_What is needed_. Copy every line that contains the string "discount" from the entries below.

Segment Start: Exercise data

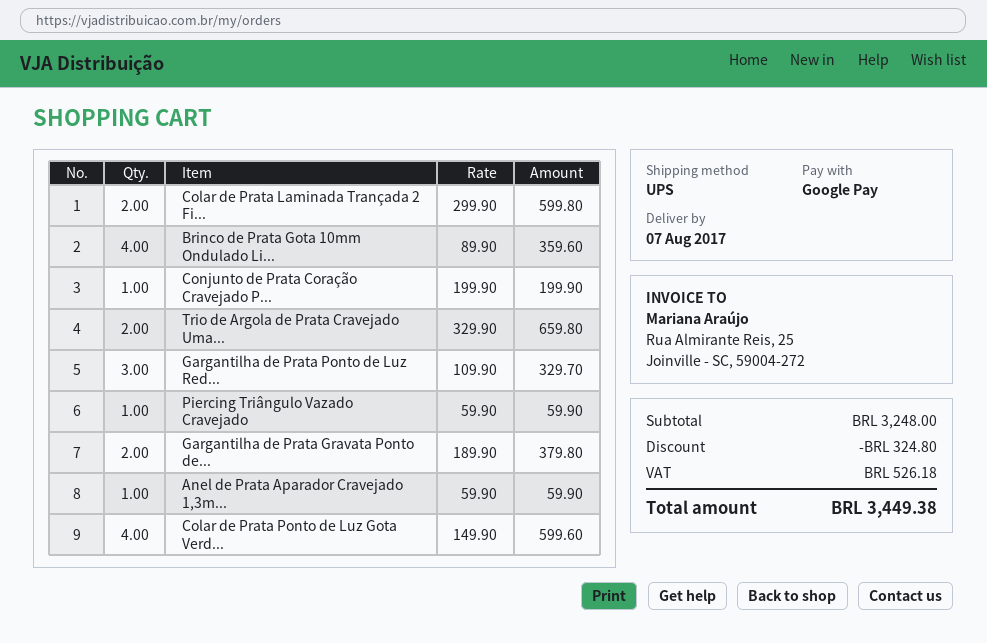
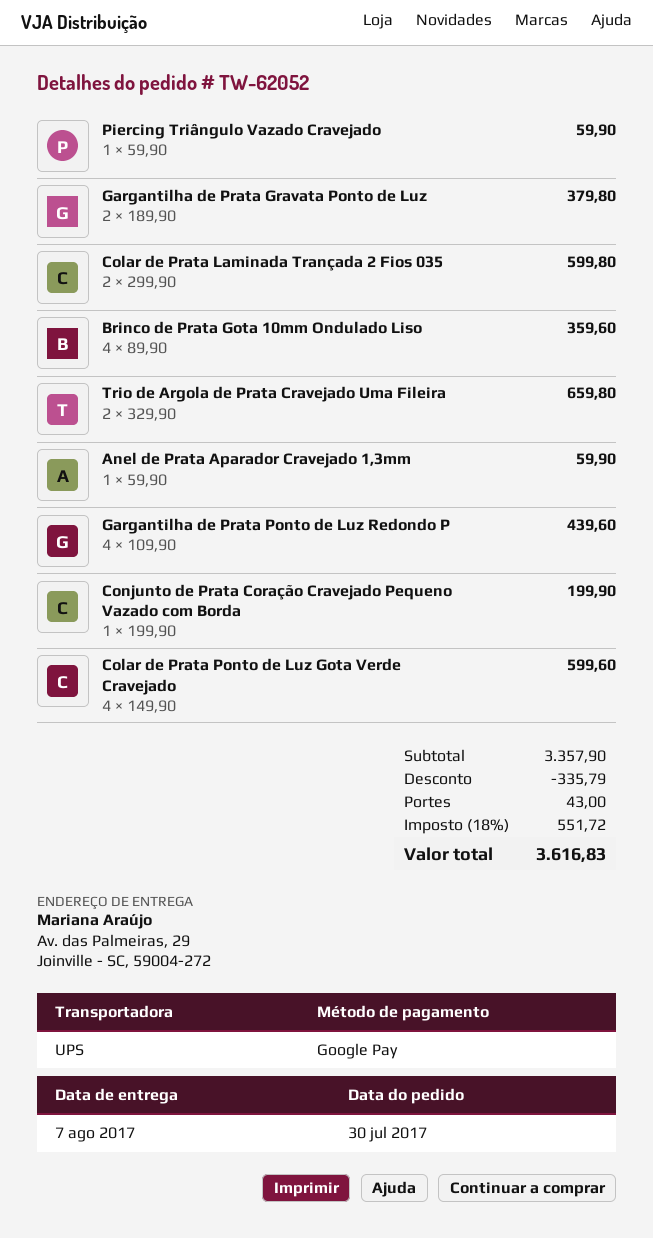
Gargantilha de Prata Ponto de Luz Red...: 3 x 109.90 = 329.70 -> 4 x 109.90 = 439.60
subtotal: 3248.00 -> 3357.90
discount: 324.80 -> 335.79
shipping: none -> 43.00
tax: 526.18 -> 551.72
total: 3449.38 -> 3616.83

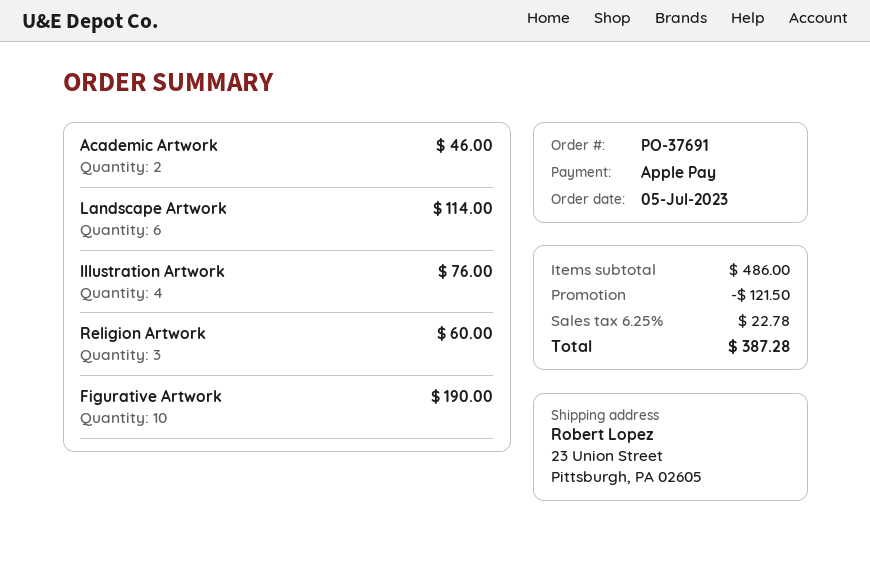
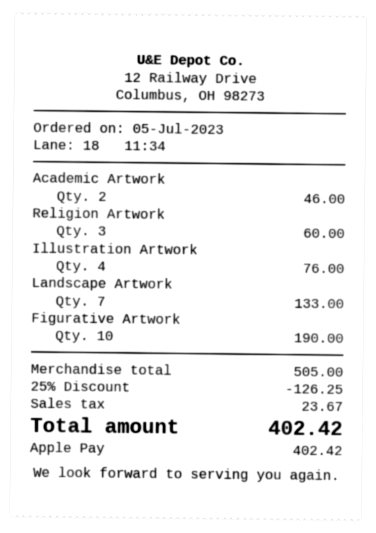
Landscape Artwork: 6 for 114.00 -> 7 for 133.00
subtotal: 486.00 -> 505.00
discount: 121.50 -> 126.25
tax: 22.78 -> 23.67
total: 387.28 -> 402.42

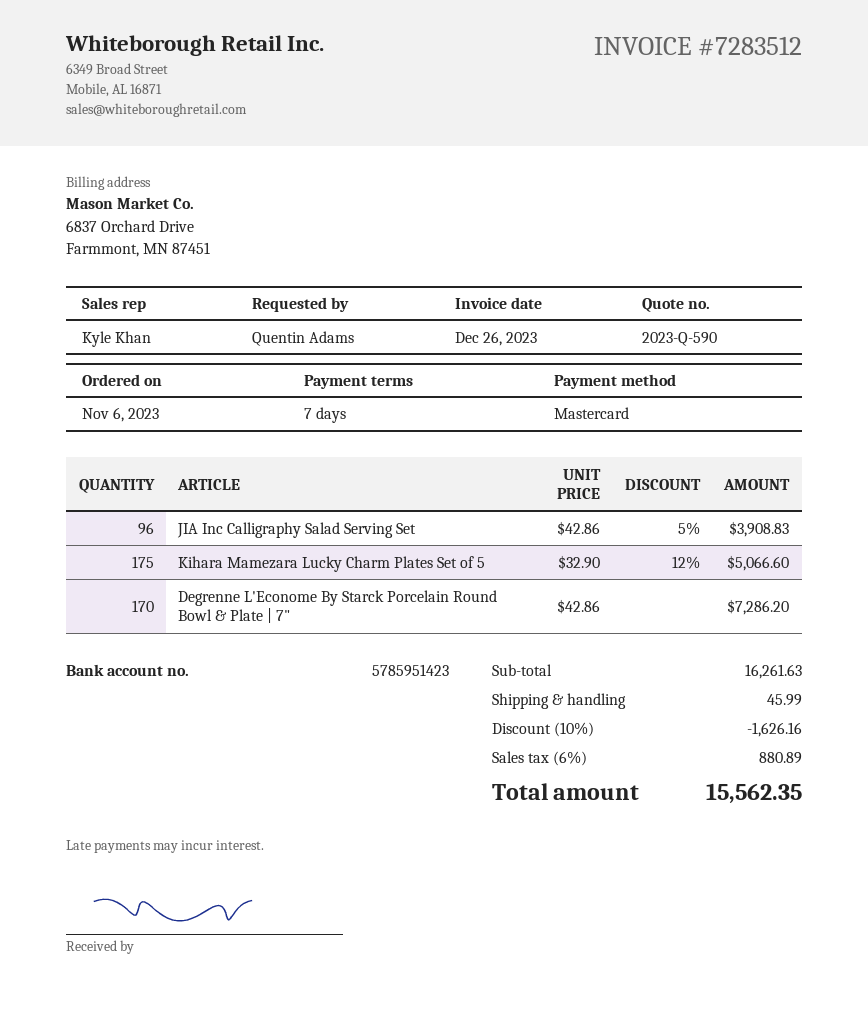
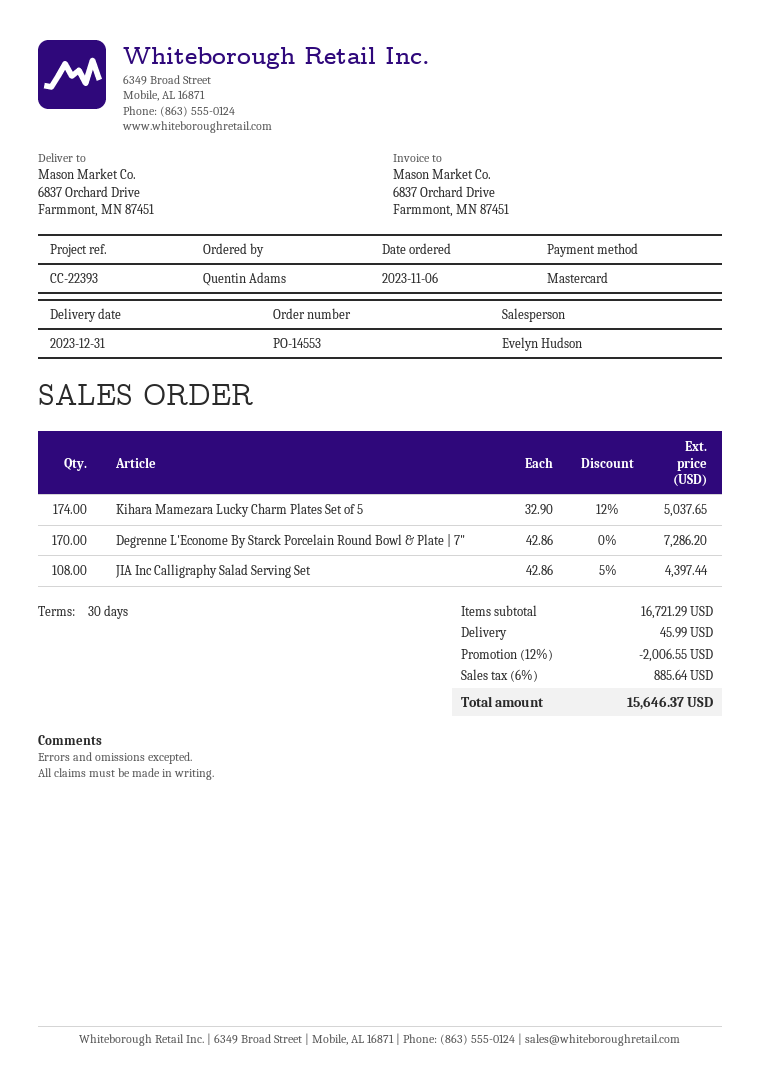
payment terms: 7 days -> 30 days
sales rep: Kyle Khan -> Evelyn Hudson
JIA Inc Calligraphy Salad Serving Set: 96 x 42.86 - 5% = 3908.83 -> 108 x 42.86 - 5% = 4397.44
Kihara Mamezara Lucky Charm Plates Set of 5: 175 x 32.90 - 12% = 5066.60 -> 174 x 32.90 - 12% = 5037.65
subtotal: 16261.63 -> 16721.29
discount: 10% = 1626.16 -> 12% = 2006.55
tax: 6% = 880.89 -> 6% = 885.64
total: 15562.35 -> 15646.37

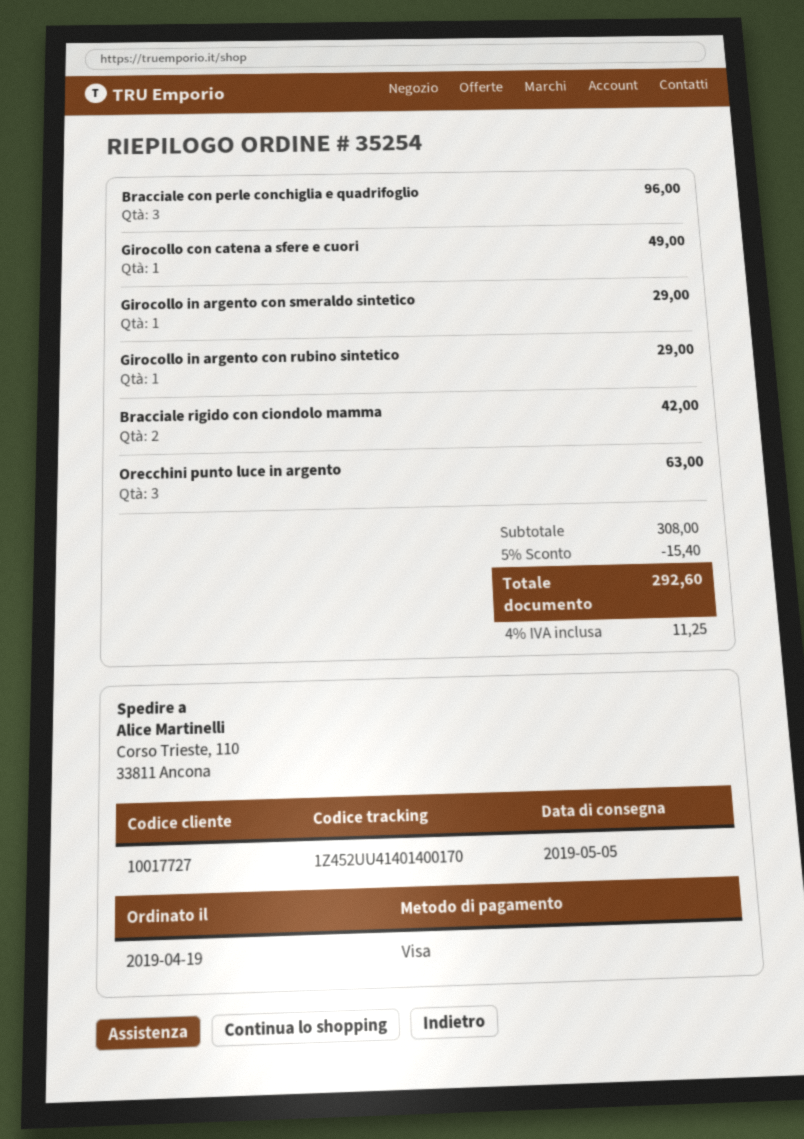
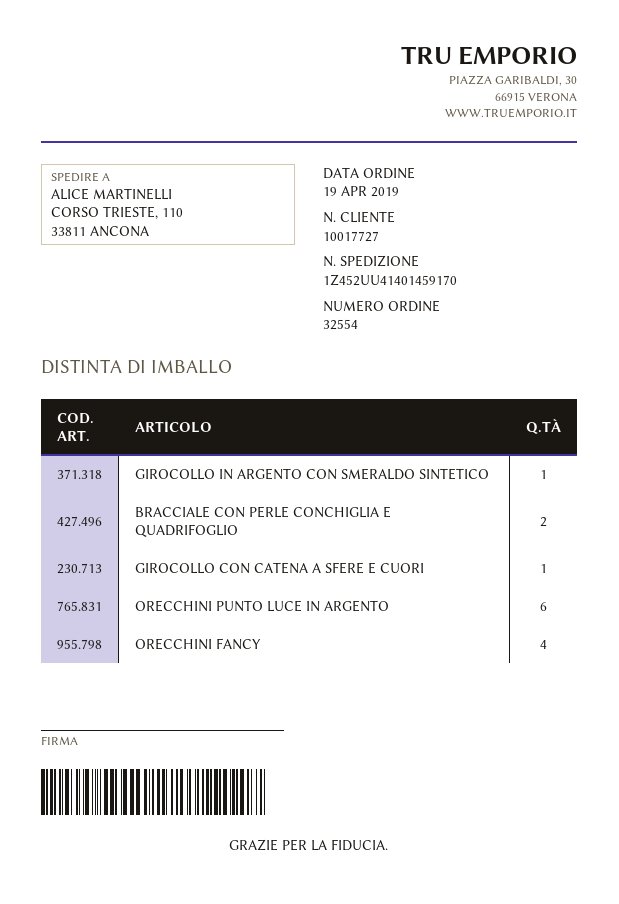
order number: 35254 -> 32554
tracking number: 1Z452UU41401400170 -> 1Z452UU41401459170
Bracciale con perle conchiglia e quadrifoglio: 3 -> 2
Girocollo in argento con rubino sintetico: 1 -> none
Bracciale rigido con ciondolo mamma: 2 -> none
Orecchini punto luce in argento: 3 -> 6
ORECCHINI FANCY: none -> 4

Segment End: Exercise data

_Task response_.
discount: 324.80 -> 335.79
discount: 121.50 -> 126.25
discount: 10% = 1626.16 -> 12% = 2006.55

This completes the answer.